Academic Report on July.27,2019

Reporter Topic:Enhancing value of geotechnical sampling and instrumentation from the reliability perspective

Reporter: Professor Andy Leung, Hong Kong Polytechnic University

Time:10:00, July.27, 2019

Location:Conference Room 8213, Department of Engineering

     Prof. Leung is currently Associate Professor at The Hong Kong Polytechnic University. He graduated from The University of Hong Kong (BEng) and University of California, Berkeley (MS), before he obtained PhD degree at the University of Cambridge, UK. His research interests include soil-structure interaction, reliability of geotechnical and structural systems, probabilistic analysis approaches and risk management in infrastructure developments. He is currently the Secretary-General of Hong Kong Geotechnical Society, and had served on the Technical Committee for Code of Practice of Foundations of the Hong Kong Government. He has received awards including the HKIE Fugro Prize, Departmental Teaching Excellence Award, Dean’s Award for Outstanding Achievement in Research Funding, etc.
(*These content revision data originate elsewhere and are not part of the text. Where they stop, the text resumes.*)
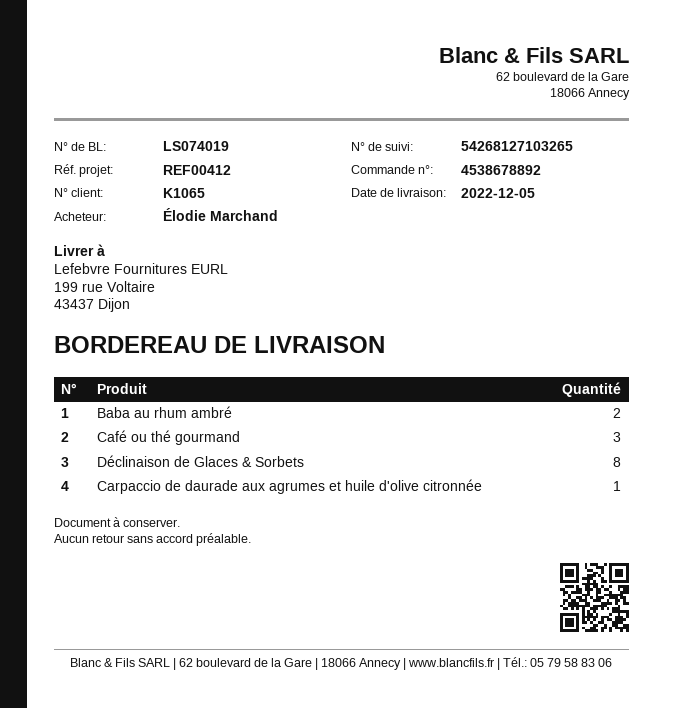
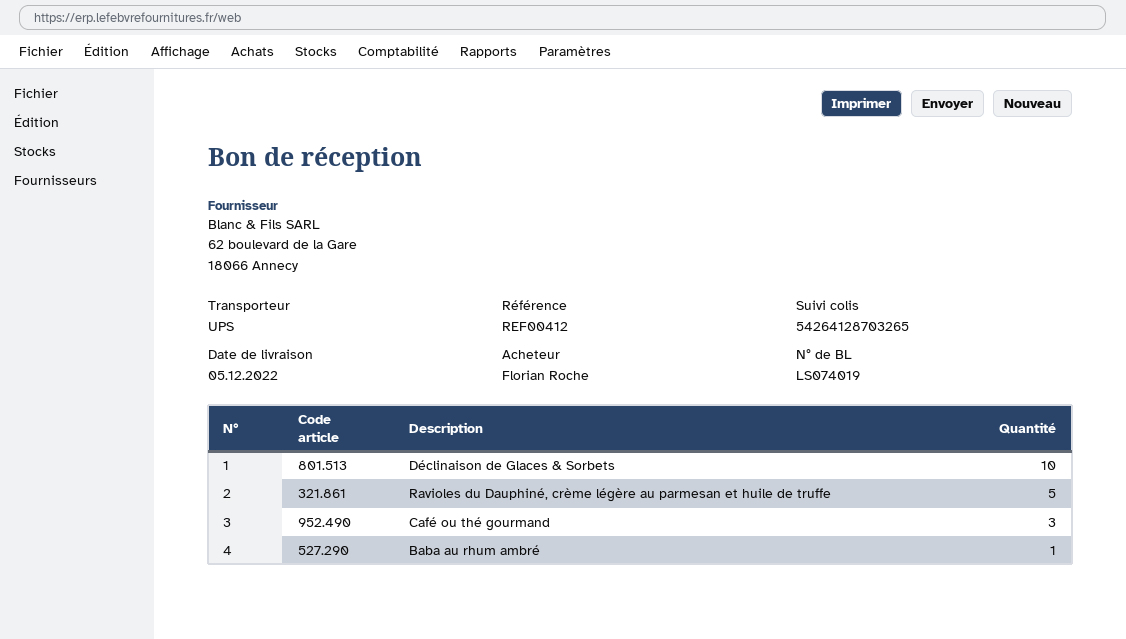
ordered by: Élodie Marchand -> Florian Roche
tracking number: 54268127103265 -> 54264128703265
Baba au rhum ambré: 2 -> 1
Déclinaison de Glaces & Sorbets: 8 -> 10
Carpaccio de daurade aux agrumes et huile d'olive citronnée: 1 -> none
Ravioles du Dauphiné, crème légère au parmesan et huile de truffe: none -> 5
     Geotechnical engineering involves natural materials with significant variability. Soil sampling and field instrumentation are therefore key components in design and construction stages to reduce uncertainty or the associated risk levels. This presentation first explores the value of soil sampling, defined by its effectiveness in reducing system uncertainty, using quantitative sensitivity approaches extended for application in spatially correlated variables. The approach is illustrated through implementations in slopes and shallow footings on spatially variable soils, where the examples also allow the idea of sampling efficiency to be re-examined from two perspectives: one from classical soil mechanics and another from probabilistic analysis considering geotechnical uncertainty. In more complex engineering systems such as braced deep excavations, it is possible to utilize both soil sampling data and construction monitoring data to refine the predictions in subsequent construction stages. This presentation will also introduce an adaptive model updating approach for such purposes. Based on Bayesian learning, the approach considers various sources of uncertainty, including model uncertainty and spatial variability, which may lead to discrepancies between predicted and actual excavation responses. These are illustrated through re-analyses of a multi-stage braced excavation for a metro station construction project in Hong Kong. The presented approaches provide efficient modelling tools to extract additional value from soil sampling and field monitoring data, which also facilitate data-driven decision-making in geotechnical engineering.